**Your instructions**
Would you output the entries below only from the line containing "(408, 585) none" through the line containing "(821, 690) none", exactly as they stand and with both ends included?

**Supplied data**
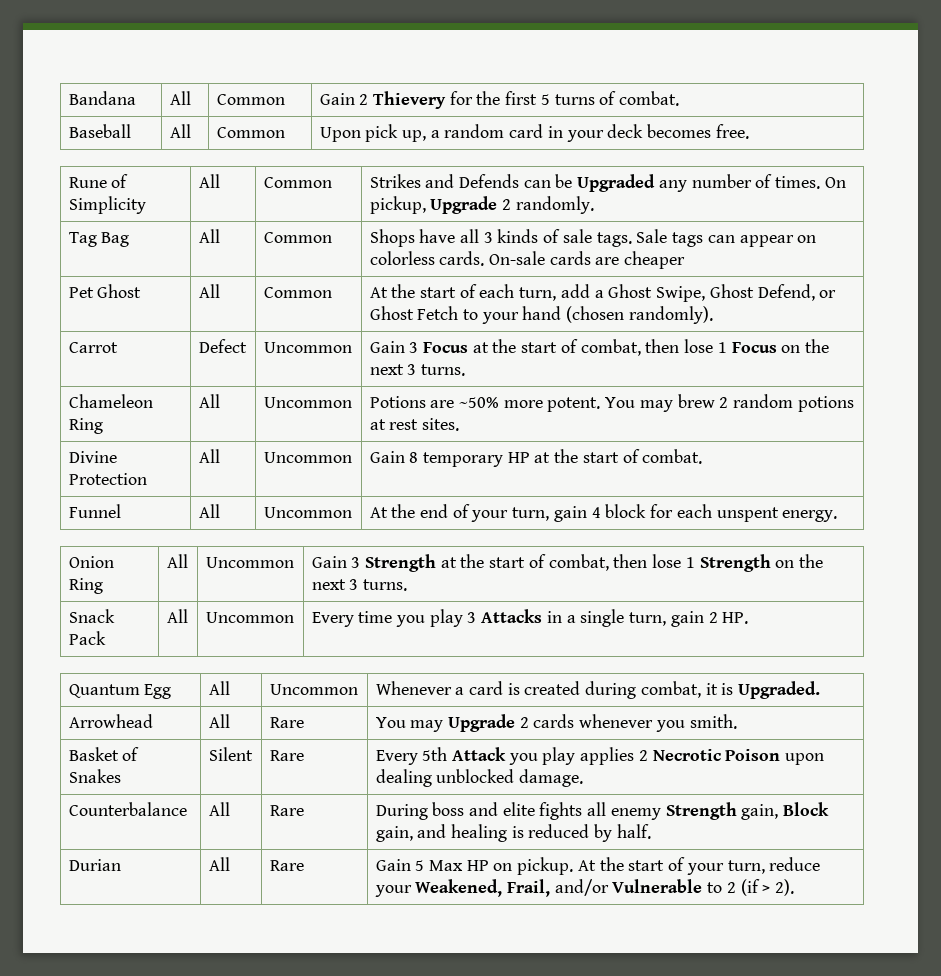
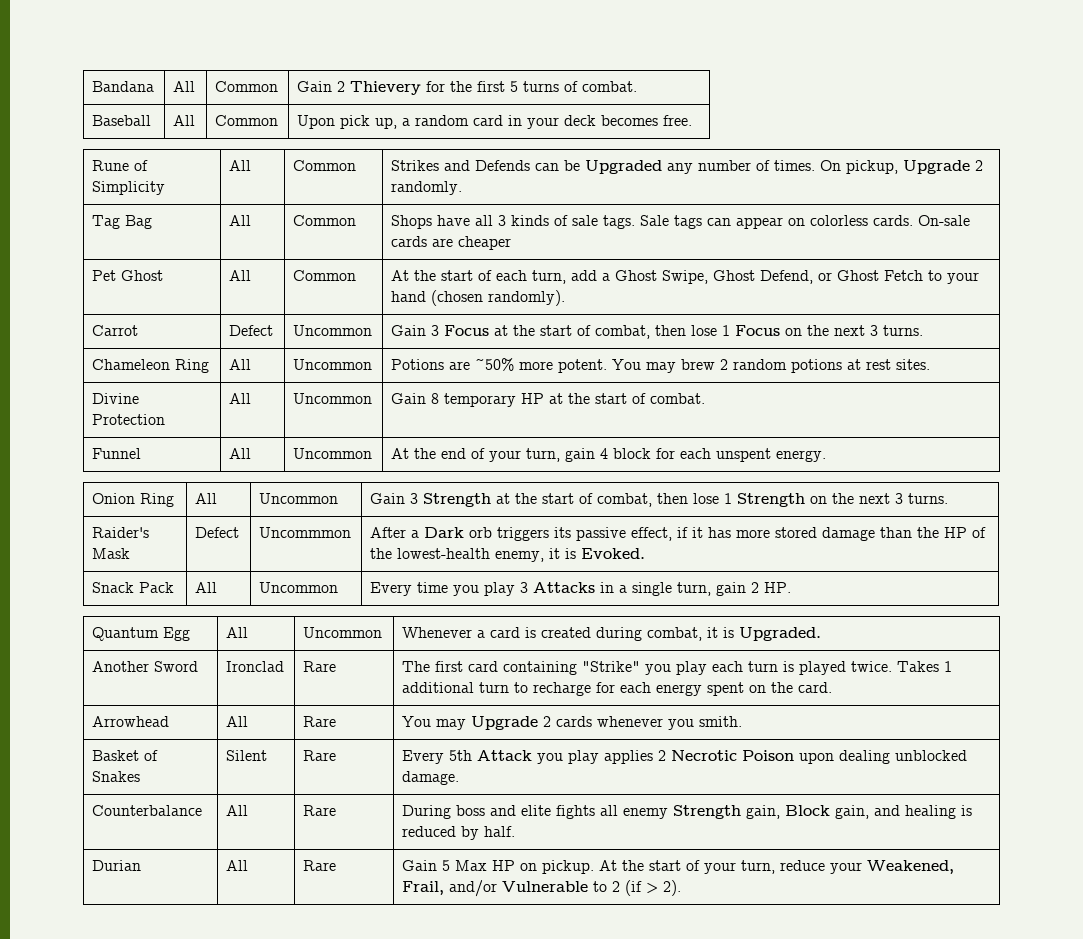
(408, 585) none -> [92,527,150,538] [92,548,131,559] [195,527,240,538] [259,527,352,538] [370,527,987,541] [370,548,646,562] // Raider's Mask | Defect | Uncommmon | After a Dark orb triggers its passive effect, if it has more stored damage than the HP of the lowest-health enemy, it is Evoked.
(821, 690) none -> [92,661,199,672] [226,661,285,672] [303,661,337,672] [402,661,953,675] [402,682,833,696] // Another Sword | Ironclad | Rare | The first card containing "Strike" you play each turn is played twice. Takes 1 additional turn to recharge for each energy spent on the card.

--

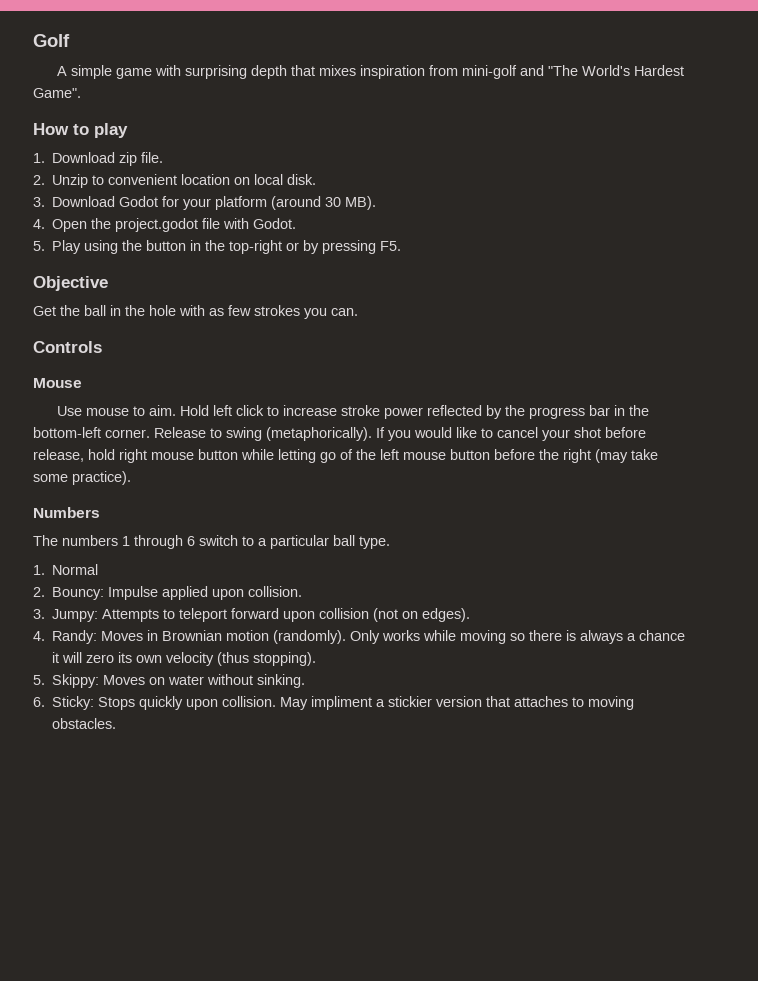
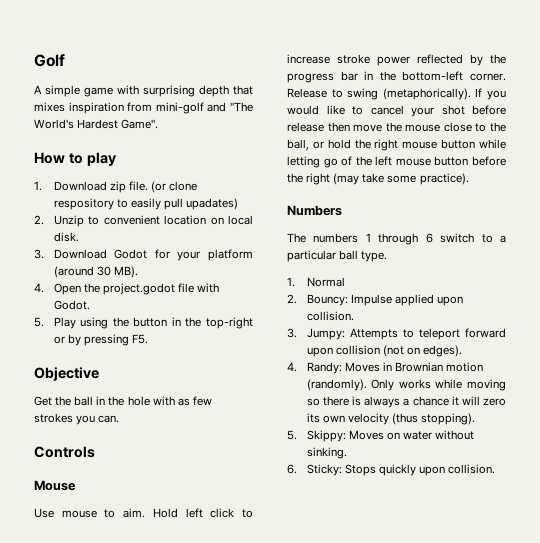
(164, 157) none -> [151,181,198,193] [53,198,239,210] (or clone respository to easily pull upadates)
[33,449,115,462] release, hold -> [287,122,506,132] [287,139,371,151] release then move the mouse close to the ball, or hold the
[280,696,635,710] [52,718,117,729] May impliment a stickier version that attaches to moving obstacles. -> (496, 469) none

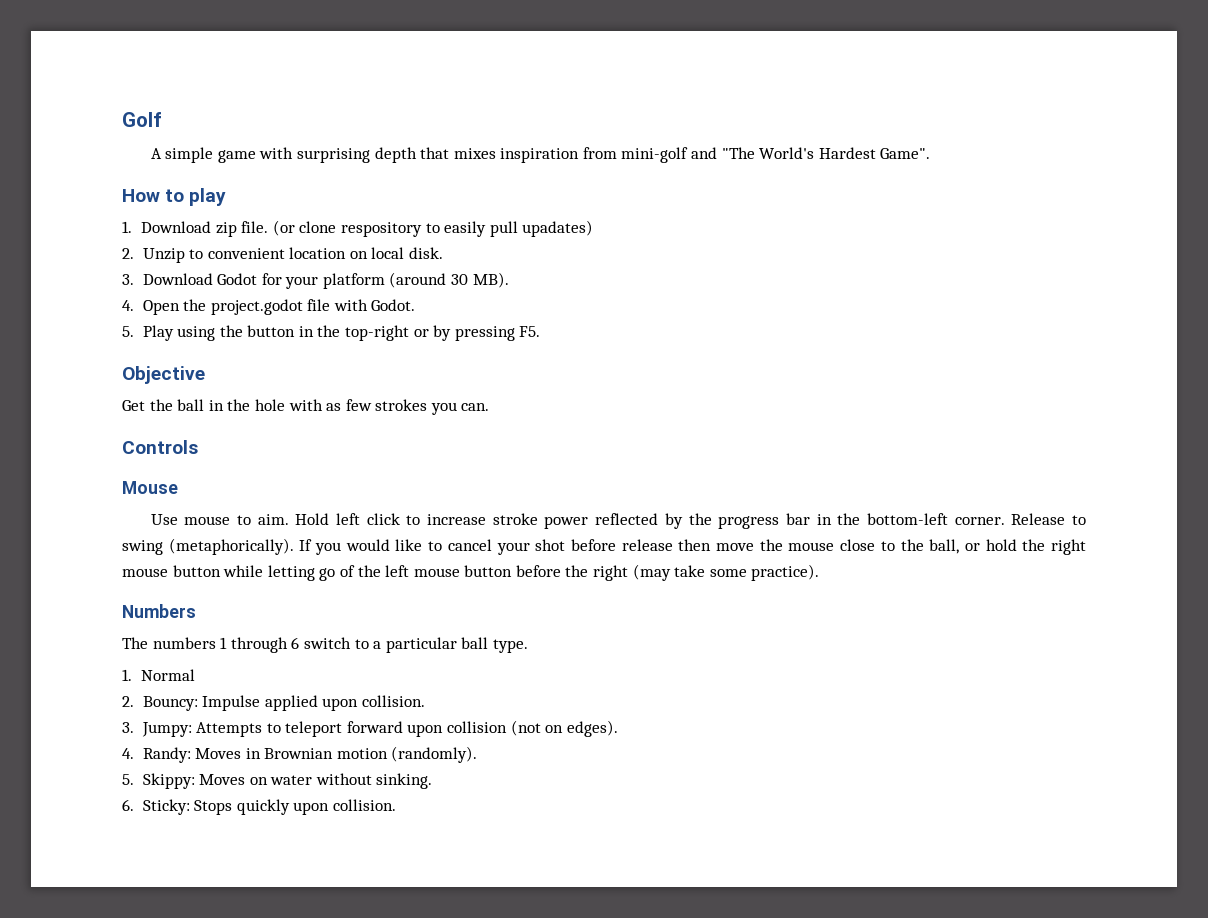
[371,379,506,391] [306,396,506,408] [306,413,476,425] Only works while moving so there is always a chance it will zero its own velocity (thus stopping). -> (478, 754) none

**Result below**
(408, 585) none -> [92,527,150,538] [92,548,131,559] [195,527,240,538] [259,527,352,538] [370,527,987,541] [370,548,646,562] // Raider's Mask | Defect | Uncommmon | After a Dark orb triggers its passive effect, if it has more stored damage than the HP of the lowest-health enemy, it is Evoked.
(821, 690) none -> [92,661,199,672] [226,661,285,672] [303,661,337,672] [402,661,953,675] [402,682,833,696] // Another Sword | Ironclad | Rare | The first card containing "Strike" you play each turn is played twice. Takes 1 additional turn to recharge for each energy spent on the card.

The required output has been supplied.